Iraqis face record-breaking heat, electricity cuts

Protests against the government and frequent power outages are continuing amid Iraq's highest temperatures on record.

al-monitor An Iraqi policeman, wearing a protective mask and gloves due to the COVID-19 pandemic, stands by a water sprinkler on a hot summer day in Baghdad on July 7, 2020.  Photo by SABAH ARAR/AFP via Getty Images.
Adam Lucente

Adam Lucente

@Adam_Lucente

Topics covered

Infrastructure

Jul 31, 2020

Iraqis are contending with record-breaking temperatures and a poorly functioning electricity system as a heat wave sweeps across the country.

“I felt a burn on the street when I walked home,” Erbil resident Ali Abdulwahid told Al-Monitor.

On Tuesday, the Iraqi capital, Baghdad, recorded an all-time high temperature of 125 degrees Fahrenheit (51.7 Celsius), according to the weather forecasting service AccuWeather.

Though no records were broken Thursday, there was not much relief from the scorching temperatures. The high in Baghdad was 120 degrees Fahrenheit (48.9 Celsius) Thursday. The high in Erbil, the capital of the Kurdistan Region farther north, was also 120. The high in the southern city of Basra was 125, according to Accuweather.

One video circulating among Iraqis on WhatsApp showed smoke rising from the dirt on the side of a road in Baghdad due to the heat.

Iraq is not the only country in the region to reach such temperatures. Many Gulf states are similarly hot. However, the Iraqi summer is particularly unbearable due to the poorly functioning government-run electrical grid. Frequent power cuts mean people must rely on generators, but these often cannot power cooling systems. This means that many Iraqis must brave the heat without air conditioning, fans and water-based coolers for much of the day.
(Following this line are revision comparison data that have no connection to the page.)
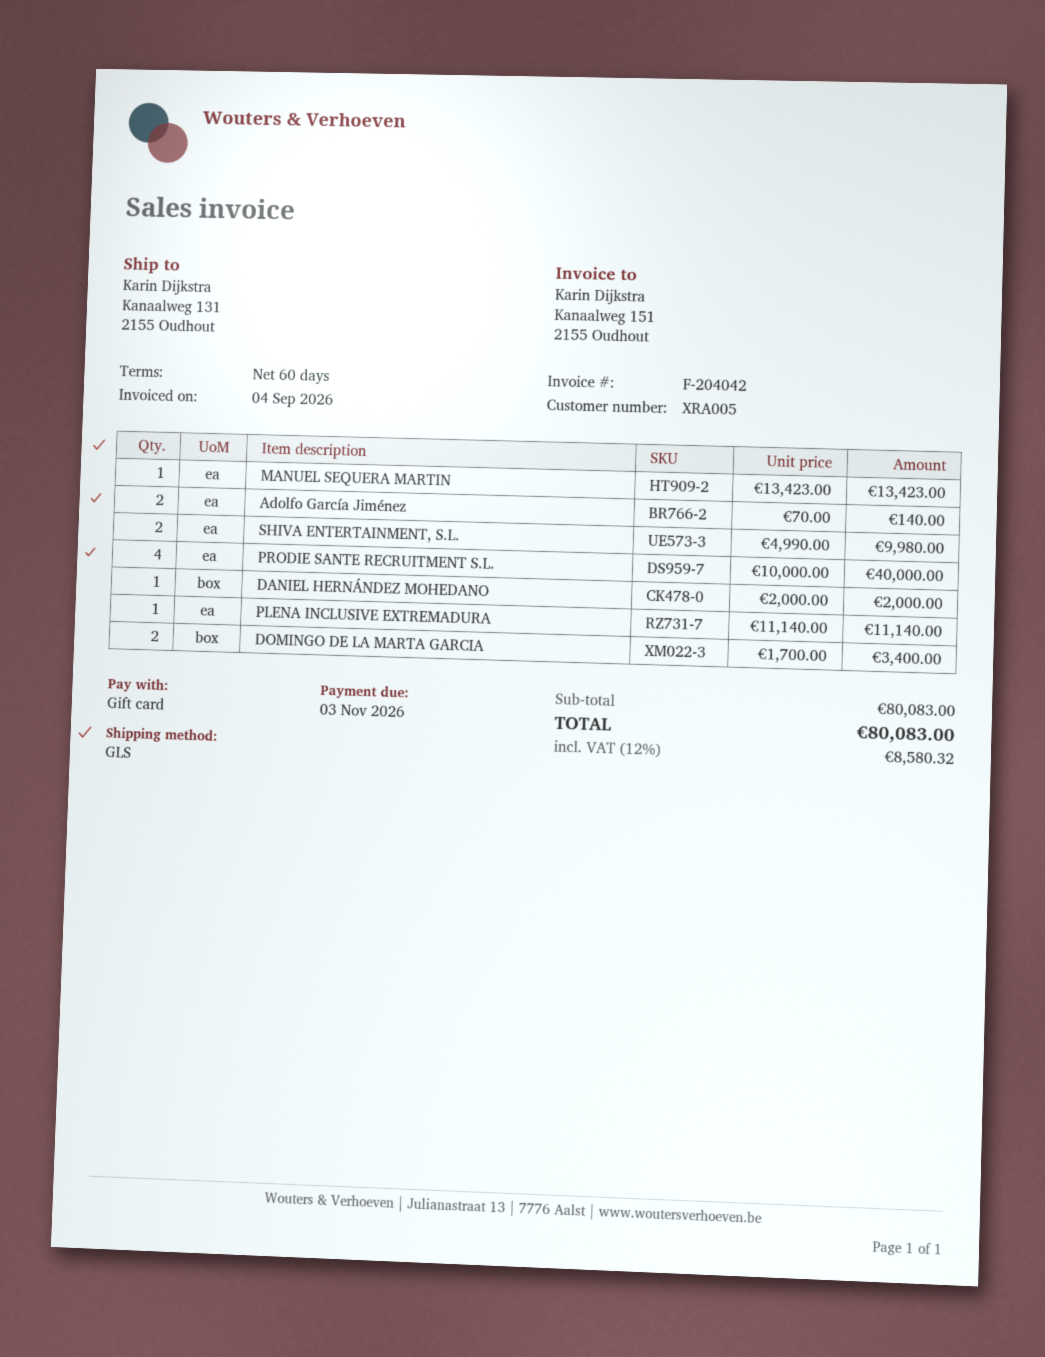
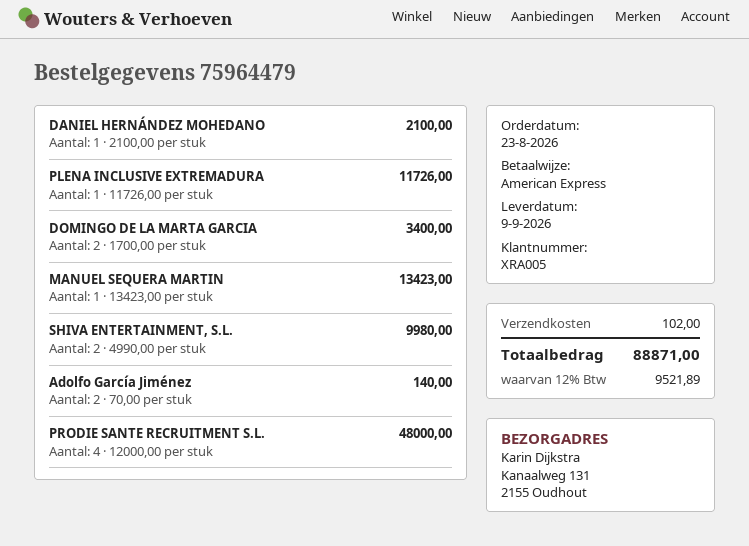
payment method: gift card -> American Express
PRODIE SANTE RECRUITMENT S.L.: 4 x 10000.00 = 40000.00 -> 4 x 12000.00 = 48000.00
DANIEL HERNÁNDEZ MOHEDANO: 1 x 2000.00 = 2000.00 -> 1 x 2100.00 = 2100.00
PLENA INCLUSIVE EXTREMADURA: 1 x 11140.00 = 11140.00 -> 1 x 11726.00 = 11726.00
shipping: none -> 102.00
tax: 12% = 8580.32 -> 12% = 9521.89
total: 80083.00 -> 88871.00

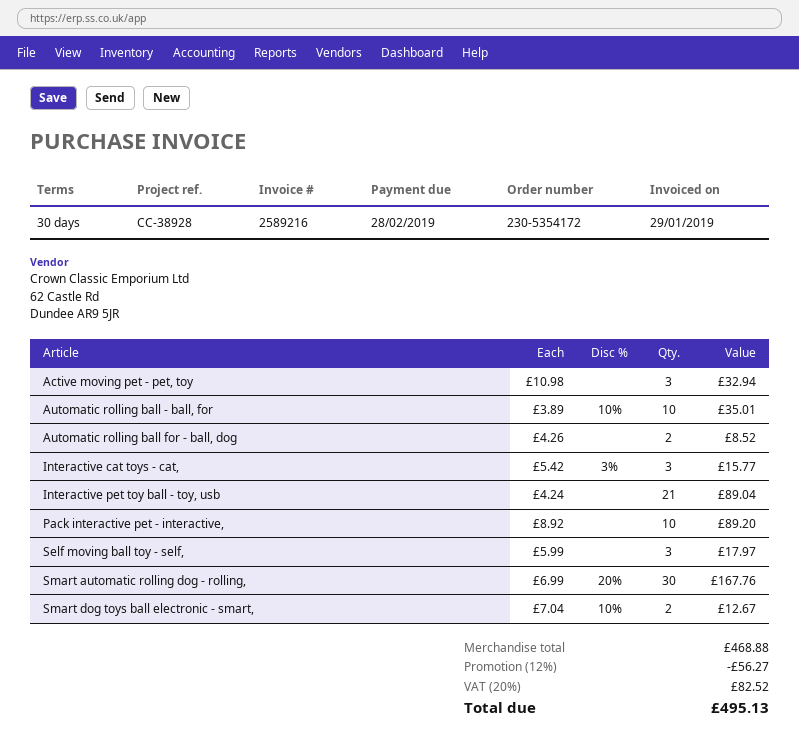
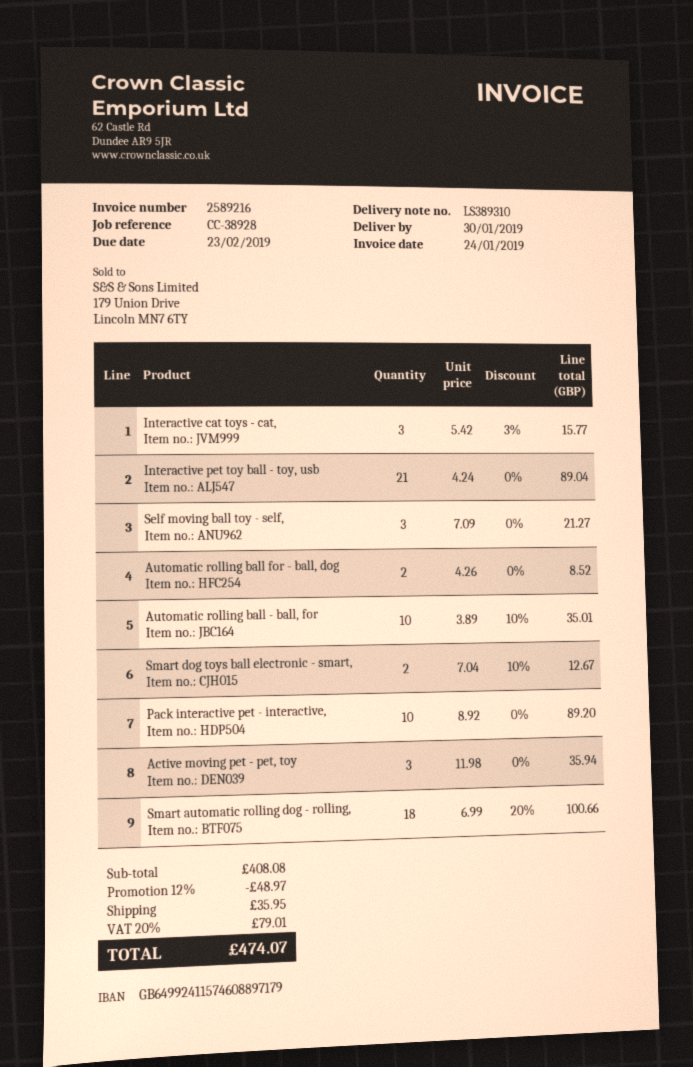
invoice date: 2019-01-29 -> 2019-01-24
due date: 2019-02-28 -> 2019-02-23
Active moving pet - pet, toy: 3 x 10.98 = 32.94 -> 3 x 11.98 = 35.94
Self moving ball toy - self,: 3 x 5.99 = 17.97 -> 3 x 7.09 = 21.27
Smart automatic rolling dog - rolling,: 30 x 6.99 - 20% = 167.76 -> 18 x 6.99 - 20% = 100.66
subtotal: 468.88 -> 408.08
discount: 12% = 56.27 -> 12% = 48.97
shipping: none -> 35.95
tax: 20% = 82.52 -> 20% = 79.01
total: 495.13 -> 474.07

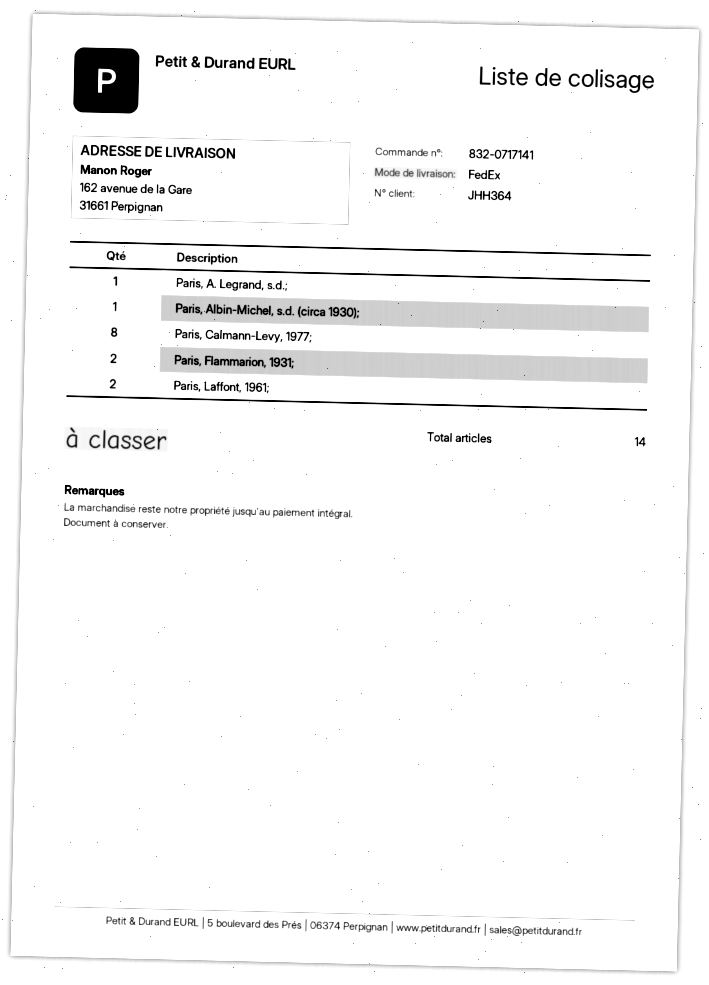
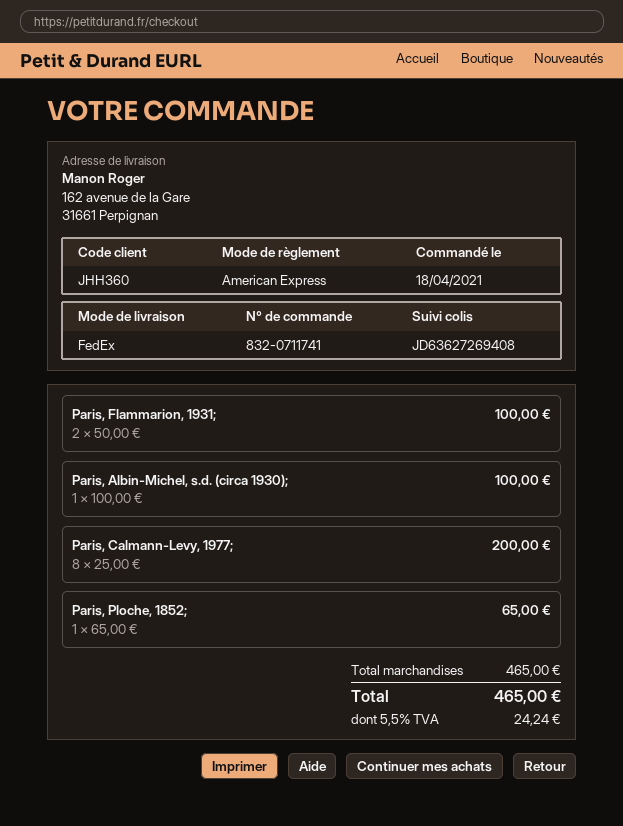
order number: 832-0717141 -> 832-0711741
customer number: JHH364 -> JHH360
Paris, A. Legrand, s.d.;: 1 -> none
Paris, Laffont, 1961;: 2 -> none
Paris, Ploche, 1852;: none -> 1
Nibras Khalil lives in the northern city of Bashiqa. He said they usually have power around 16 hours a day, but sometimes it is less than 12. "To stay cool, I had to take shower and sleep on ground to make my body cool,” Khalil told Al-Monitor. “It’s the hottest year I’ve seen.”

Abdulwahid said if there is no electricity, he simply looks for “shadows” and then stays in the shade.

Temperatures in Iraq drop significantly after sundown.

The electrical system's failings is fueling ongoing anti-government protests in the country. There was a protest against electricity shortages in Baghdad this week. There were similar protests against poor services Thursday in Basra and Dhi Qar in the south, according to the pro-protest #Save_The_Iraqi_People channel on Telegram. Many Iraqis criticize the government for failing to provide adequate electricity, especially given Iraq’s oil wealth.